TRY IT:
Copy out all of the lines below exactly; the pictures do not belong in the copy.
(THE DATA)
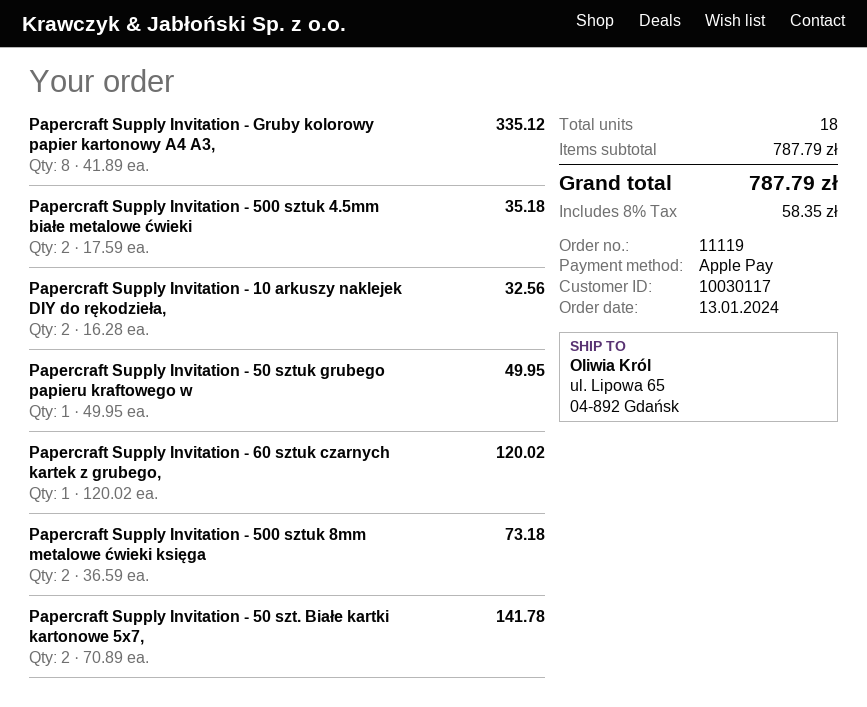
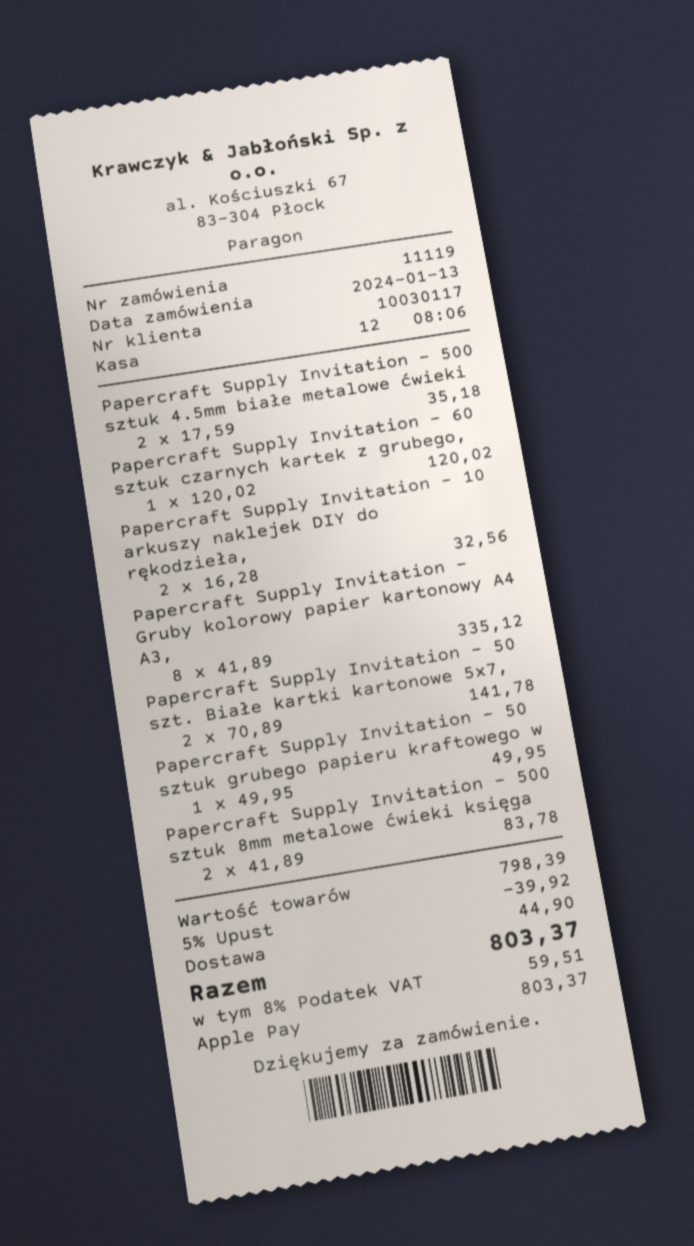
Papercraft Supply Invitation - 500 sztuk 8mm metalowe ćwieki księga: 2 x 36.59 = 73.18 -> 2 x 41.89 = 83.78
subtotal: 787.79 -> 798.39
discount: none -> 5% = 39.92
shipping: none -> 44.90
tax: 8% = 58.35 -> 8% = 59.51
total: 787.79 -> 803.37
(End THE DATA)
RESPONSE TO THE EXERCISE:
Papercraft Supply Invitation - 500 sztuk 8mm metalowe ćwieki księga: 2 x 36.59 = 73.18 -> 2 x 41.89 = 83.78
subtotal: 787.79 -> 798.39
discount: none -> 5% = 39.92
shipping: none -> 44.90
tax: 8% = 58.35 -> 8% = 59.51
total: 787.79 -> 803.37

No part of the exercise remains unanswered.